How willing are you to let go, accept, and allow? In what ways are you still trying to control this #saferathome experience?
Resist change, and discomfort ensues. It rises from inside your core and knocks on a door you’ve long held closed. But with or without your permission, the door has opened. Like the squirrel I didn’t want to kill, it’s happening anyway.
From a spiritual perspective, squirrels are busy little creatures. They spend loads of time gathering nuts and acorns for the winter, stashing them in safe places to prepare for what’s to come. Psychologists tell us we can mitigate our fear by preparing for what’s coming, even when we’re not sure what that is.
For a long time I wanted to believe there was no way to prepare for the unknown. It’s not seasonal, like winter. You don’t know it’s coming until you’re rolling through the wave and the undertow sucks you down. How can we prepare for that?
After getting exquisitely quiet with myself, I’ve come to realize we’re always in some form of the unknown. A perpetual state of allowance where we give ourselves permission to be who and where we are through our circumstances. Ideally, we accept this without trying to adjust the dial to a better station.
What if this time has been providing clarity about what hasn’t been working? Life is stripped down to the basics. What’s necessary right now? We’re in a grand experience of living in the present moment.
No matter how many questions we ask, we’re led back to ourselves and the requirement of complete acceptance about how it is today.
Why is this happening? When will this be over? When can I hug friends? When will things get back to normal? Like the jolting shock of killing the squirrel, we’ve been forced into the present for a “wake the *f* up” moment. It’s altered everything and we can’t go back to where we were. No matter how much we believe we want it.
And that’s a good thing. So much of the past felt out of balance. Family, partner, and personal time often took a backseat to commuting, errands, carpool, mom taxi, work life, and overtime. It was all exhausting.
We couldn’t keep going the way we were. Pushing through, disconnected from source, the planet, ourselves, each other. In this forced pause is the chance to meet ourselves and possibly even reset.

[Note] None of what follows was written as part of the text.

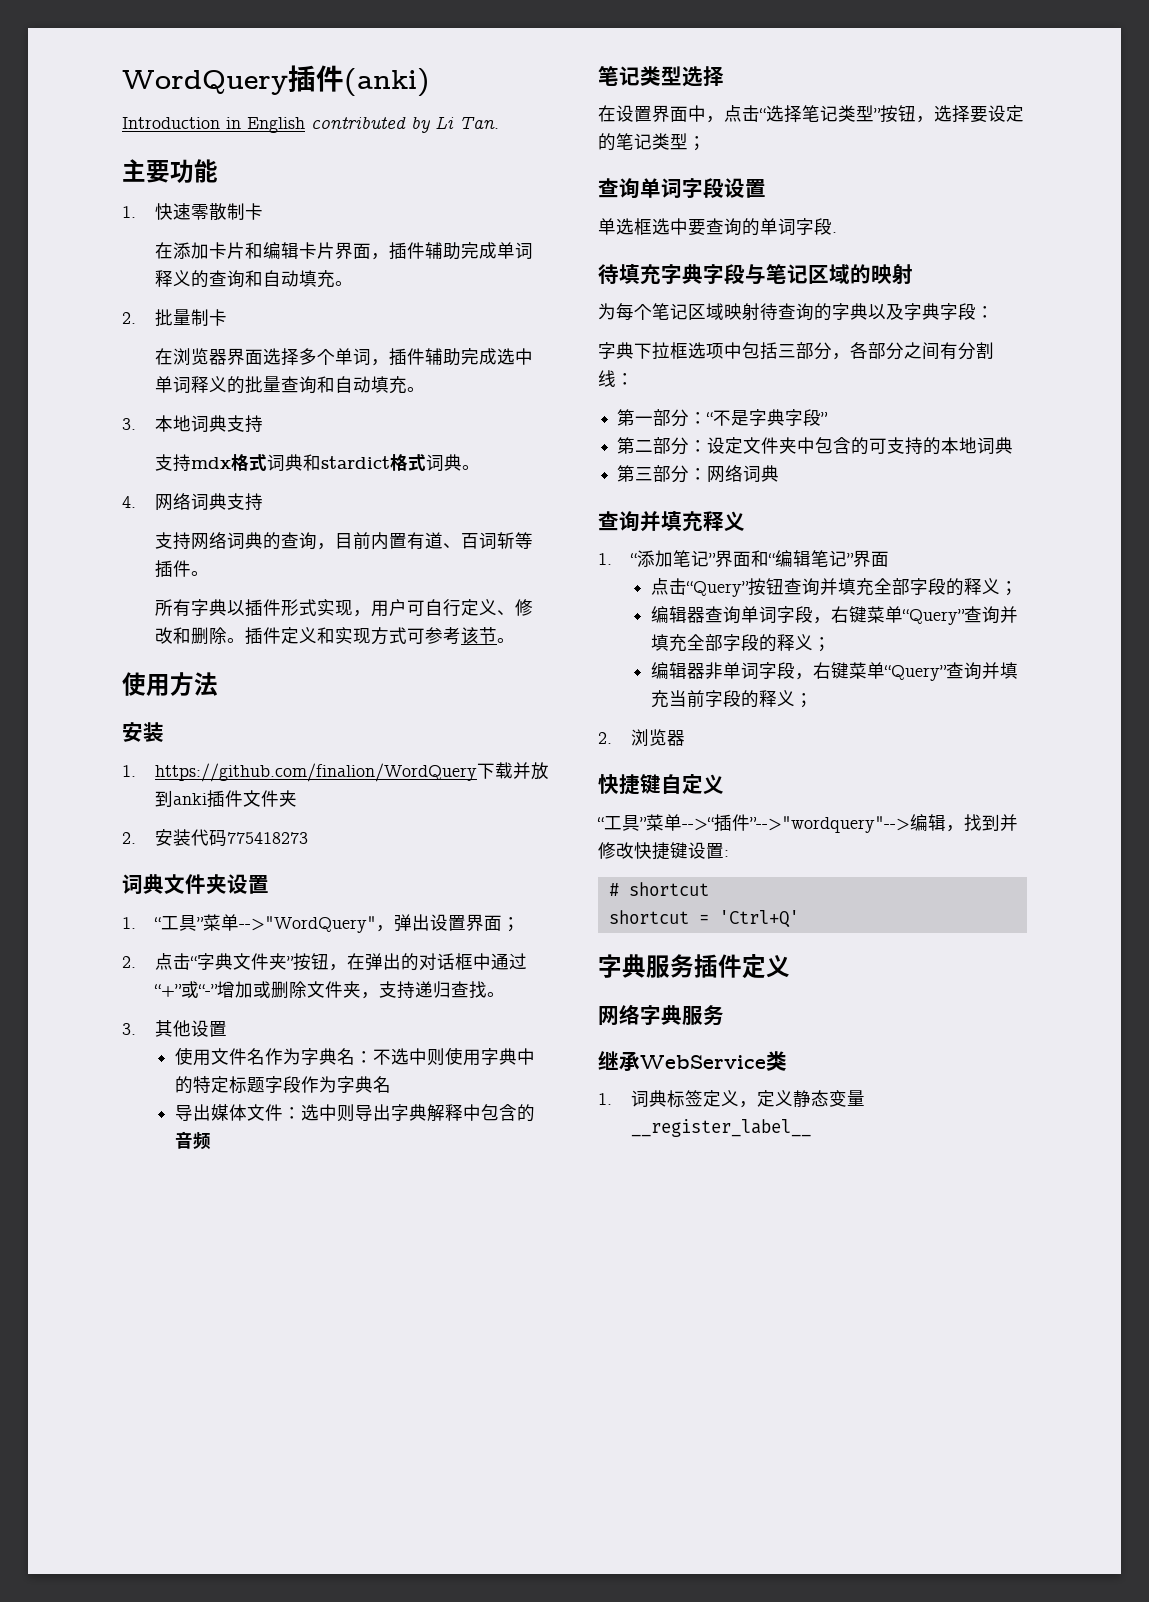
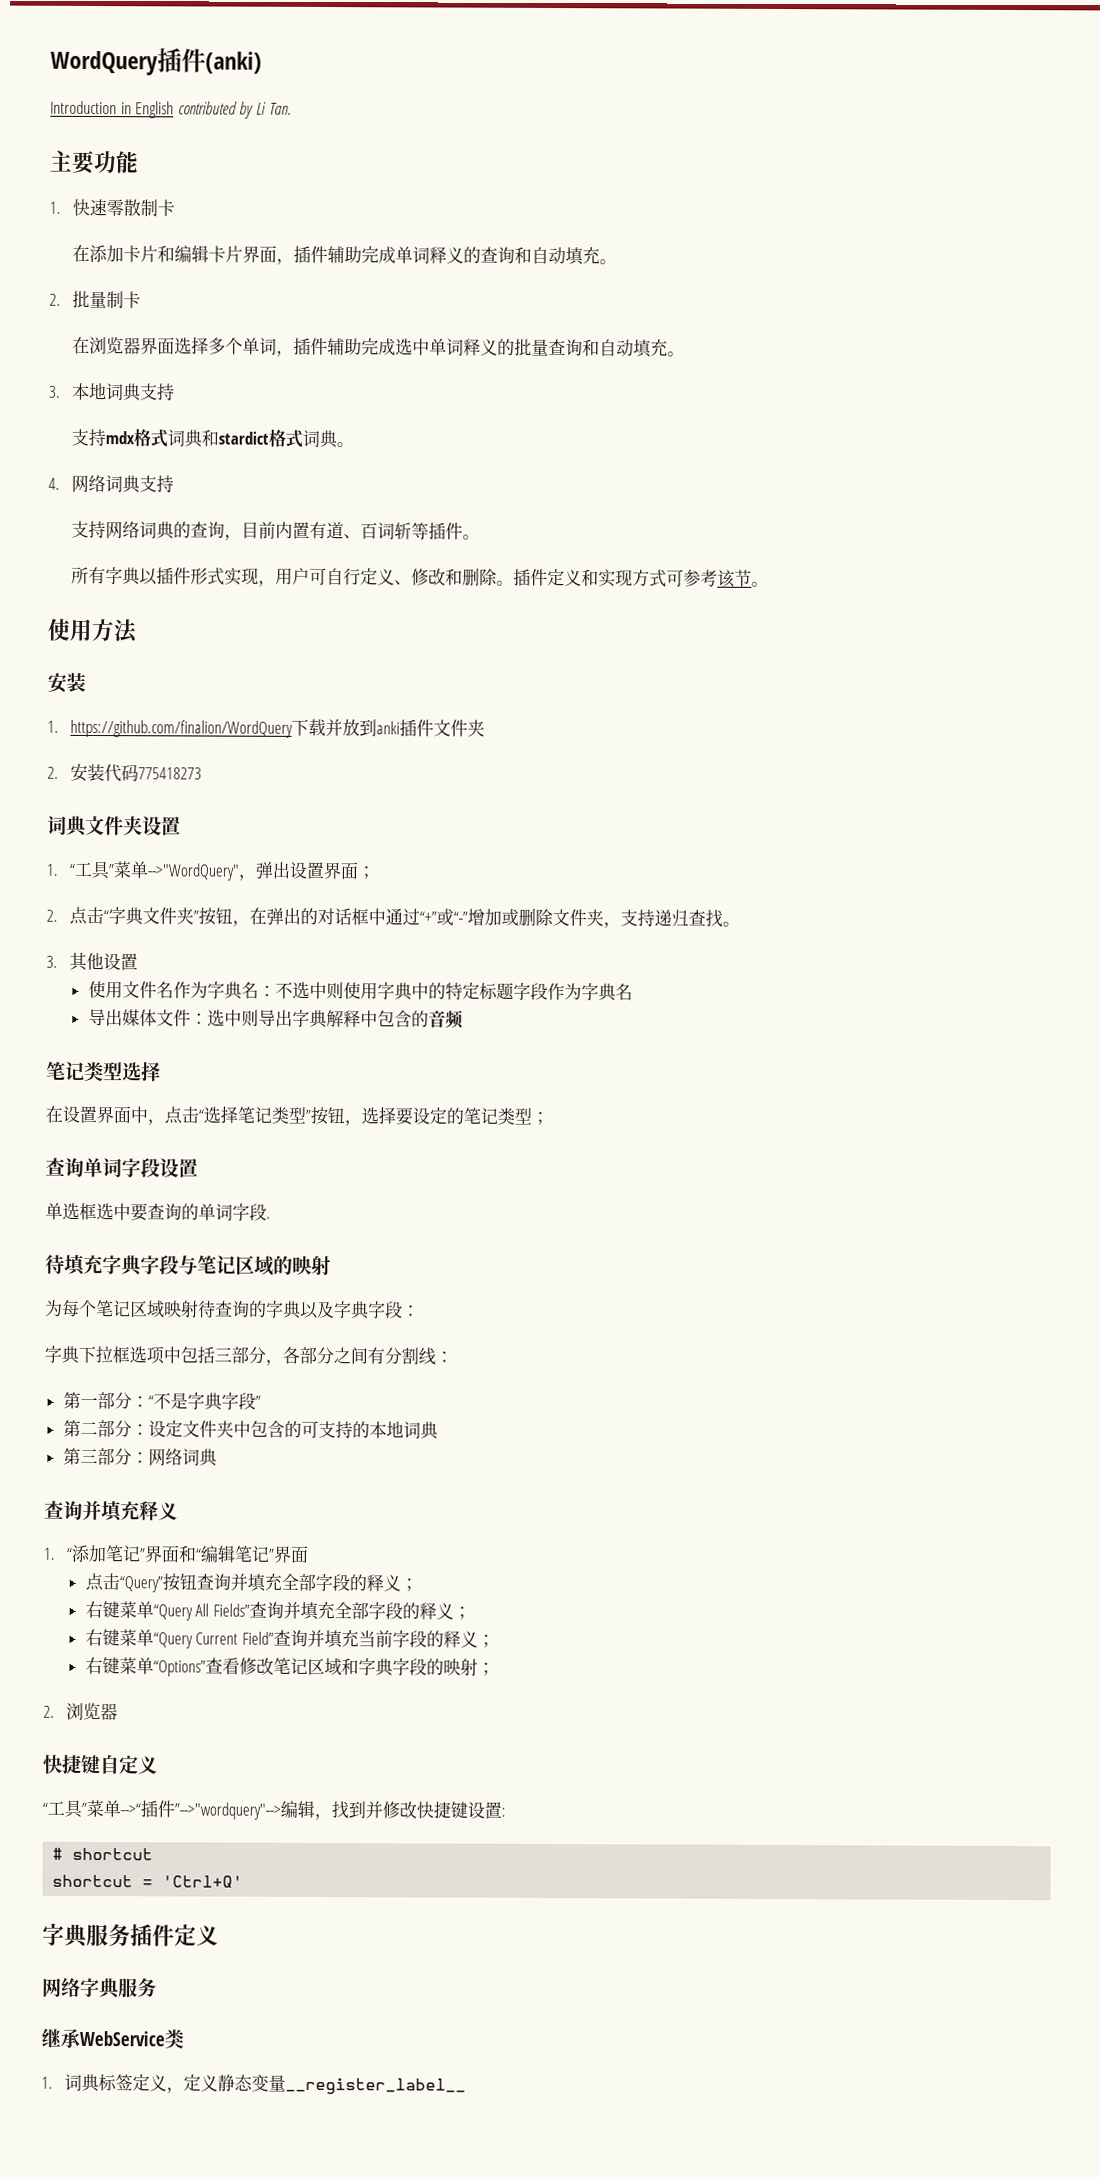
[650,606,1018,625] [650,634,831,652] [650,662,947,681] 编辑器查询单词字段，右键菜单“Query”查询并填充全部字段的释义； // 编辑器非单词字段，右键菜单“Query” -> [84,1600,471,1621] [84,1628,274,1649] 右键菜单“Query All Fields”查询并填充全部字段的释义； // 右键菜单“Query Current Field”
(813, 700) none -> [84,1656,495,1677] // 右键菜单“Options”查看修改笔记区域和字典字段的映射；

Now that you’ve found it, what will you do to truly embody the understanding and learning from this time, so you don’t go back to business as usual?
There will always be heartbreak and unexpected challenges, even death. How can we continue to meet each day with the presence and attention we’ve got going now?

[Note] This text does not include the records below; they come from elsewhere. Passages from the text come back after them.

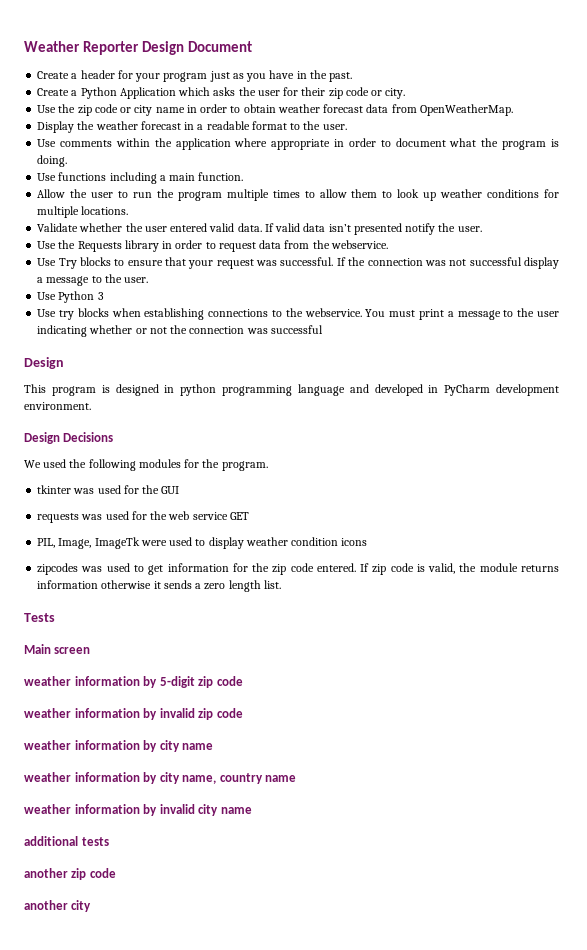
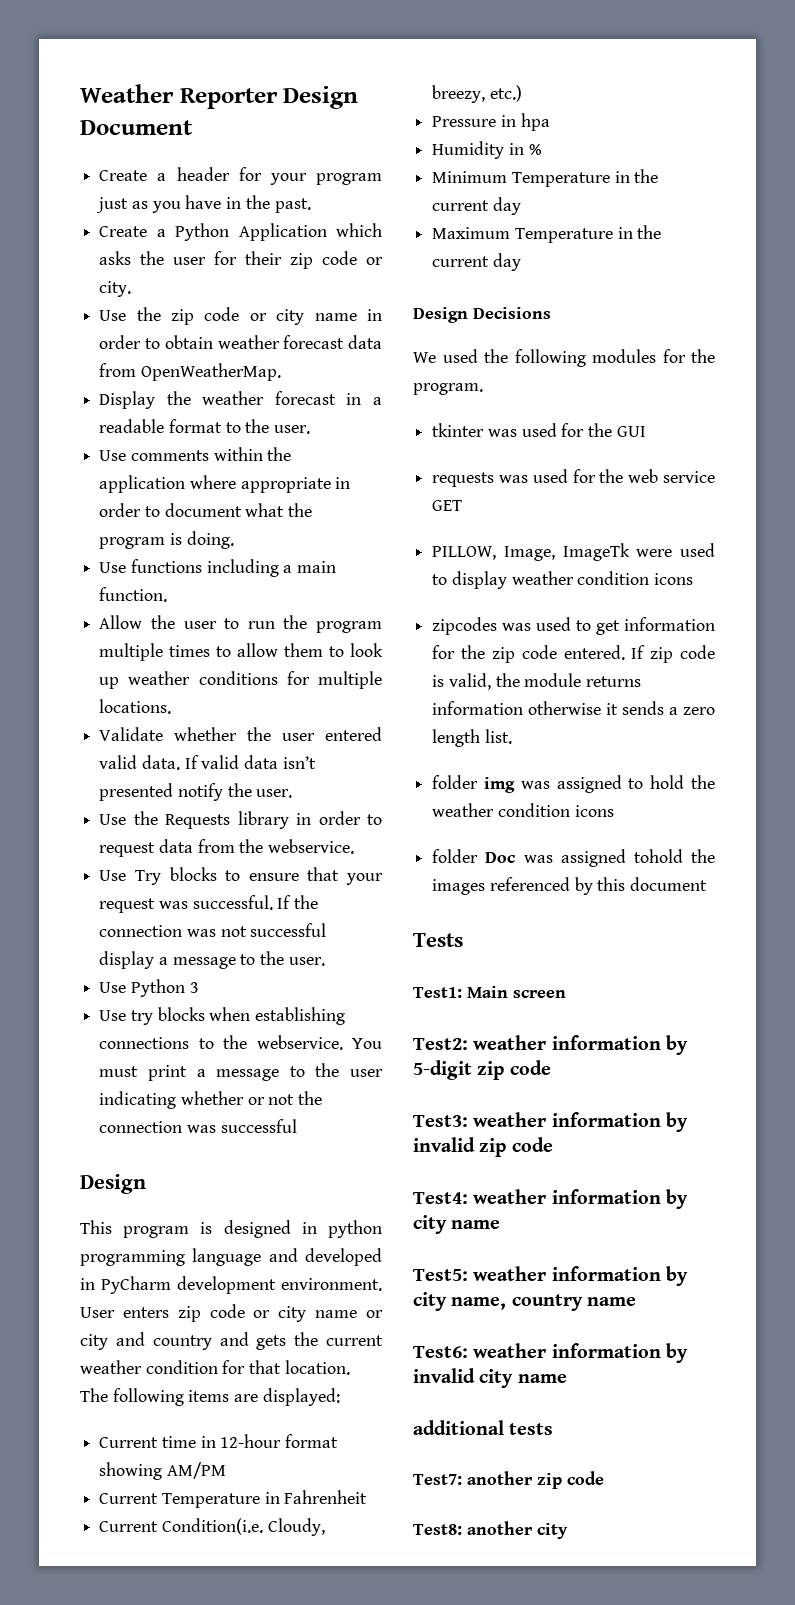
(91, 406) none -> [80,1304,383,1322] [80,1332,383,1350] [80,1360,350,1375] [80,1388,340,1406] [99,1434,339,1448] [99,1462,226,1480] [99,1490,368,1508] [99,1518,325,1536] [432,85,522,103] [432,113,550,131] [432,141,542,159] [432,169,659,187] [432,197,521,215] [432,225,662,243] [432,253,521,271] User enters zip code or city name or city and country and gets the current weather condition for that location. The following items are displayed: // Current time in 12-hour format showing AM/PM // Current Temperature in Fahrenheit // Current Condition(i.e. Cloudy, breezy, etc.) // Pressure in hpa // Humidity in % // Minimum Temperature in the current day // Maximum Temperature in the current day
[37,538,56,548] PIL, -> [432,546,497,560] PILLOW,
(281, 584) none -> [432,775,715,793] [432,803,614,817] [432,849,715,867] [432,877,708,895] // folder img was assigned to hold the weather condition icons // folder Doc was assigned tohold the images referenced by this document
(55, 617) none -> [413,987,462,998] Test1:
(91, 650) none -> [413,1038,468,1050] Test2:
(243, 681) none -> [413,1115,468,1127] Test3:
(243, 713) none -> [413,1192,468,1204] Test4:
(214, 746) none -> [413,1269,468,1281] Test5:
(297, 778) none -> [413,1346,468,1358] Test6:
(109, 841) none -> [413,1474,462,1485] Test7:
(116, 873) none -> [413,1524,462,1535] Test8:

You Are the One You’ve Been Waiting For
You have all the power within you that’s needed for what’s ahead.
There may be fear, and that’s so understandable. Try not to push it away, but acknowledge it with love and compassion. Try not to feed it or nurture it to grow.
Find some time everyday to sit quietly, even if it’s just for a few minutes. Connect to your heart.

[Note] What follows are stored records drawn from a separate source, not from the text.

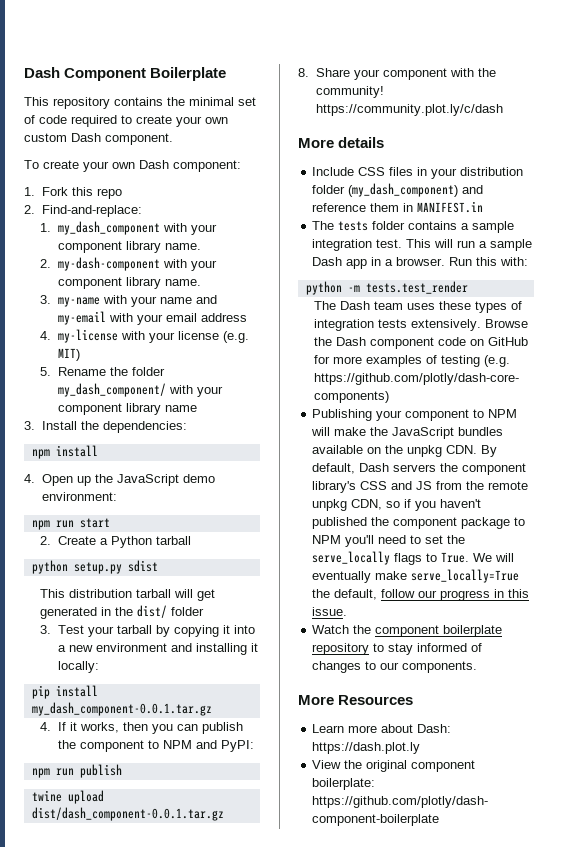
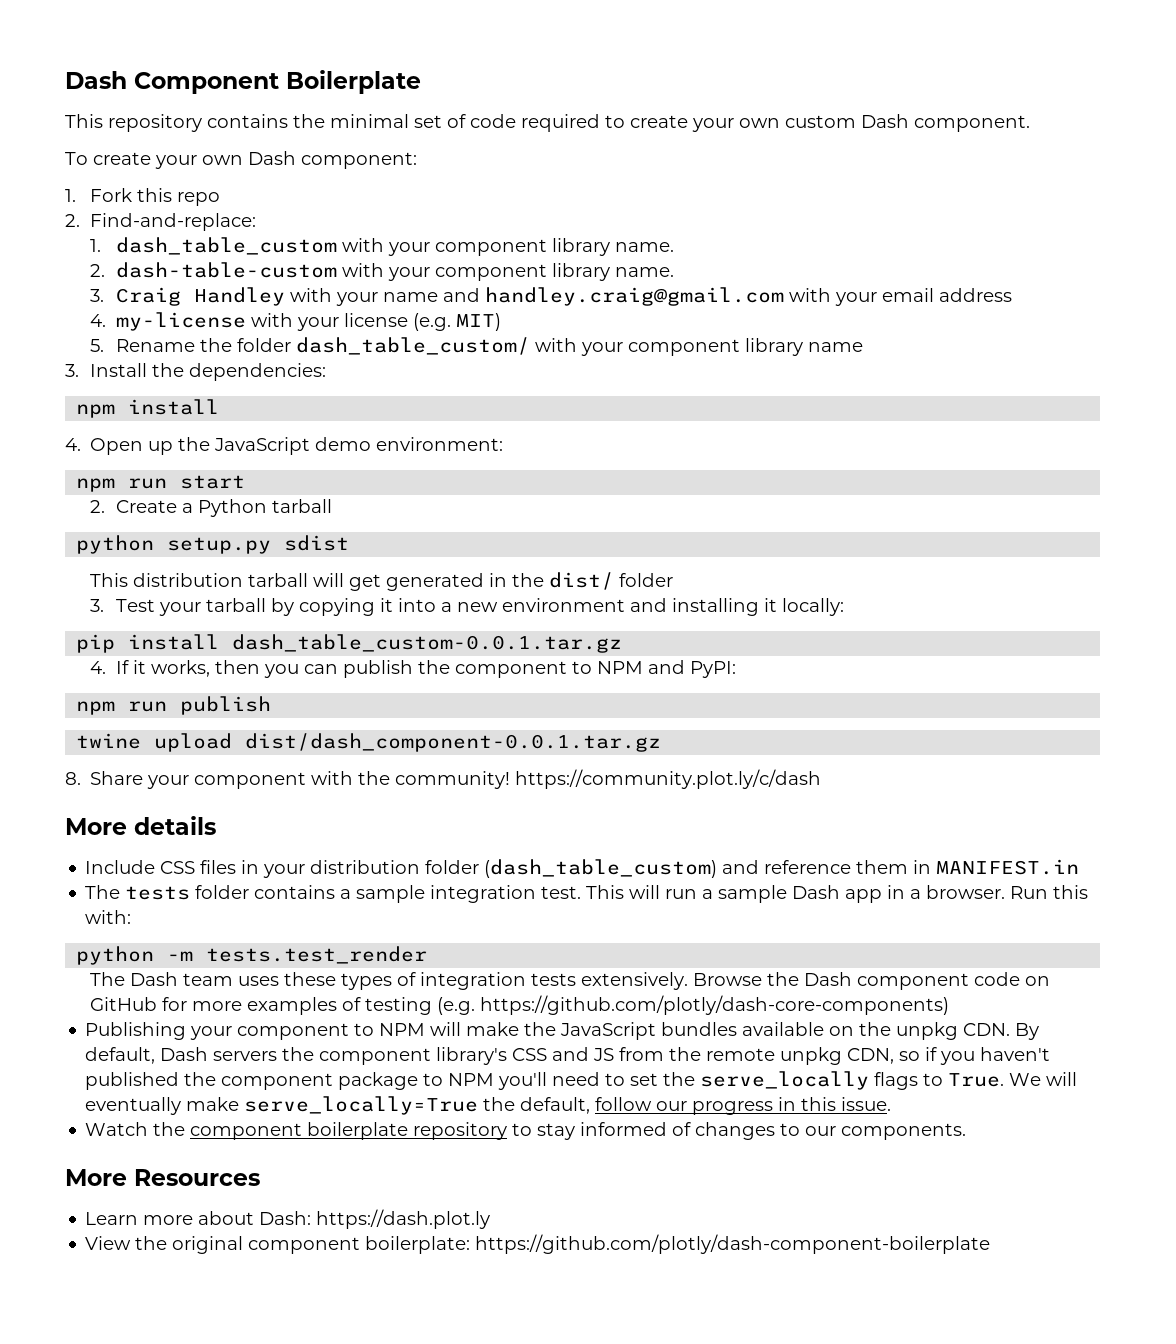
[57,221,160,235] my_dash_component -> [115,237,337,255] dash_table_custom
[57,257,160,271] my-dash-component -> [115,262,337,278] dash-table-custom
[57,297,100,307] my-name -> [115,287,285,306] Craig Handley
[57,311,106,325] my-email -> [484,287,784,306] handley.craig@gmail.com
[57,383,166,397] my_dash_component/ -> [295,337,530,355] dash_table_custom/
[31,702,212,716] my_dash_component-0.0.1.tar.gz -> [232,634,623,653] dash_table_custom-0.0.1.tar.gz
[348,183,459,197] (my_dash_component) -> [484,859,718,878] (dash_table_custom)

Go below the fear. Tune in. Ask, What does my body need right now? Listen for the answer with your heart.
Is it sleep? Maybe it’s gentleness.
Is it compassion? It could be courage.
It might be tears.
It could be different in each moment.
My clients needed rest when they first hit pause. I have a hunch it may have been the same for you, hell, you may need even more rest now – after the past weeks in isolation. It’s ok to rest. It’s necessary. The body needs you to listen to her now. With caring and love, meet your needs like only you can.
When you look back at this time from a wiser, more aware place, will you see how these experiences altered and changed you for the better? Will you recognize the portal as a place that created space for you to connect to your truth?
When all this passes, it would be profoundly healing if we don’t need a virus – or a squirrel – to remind us again what truly matters and how little we need to flourish.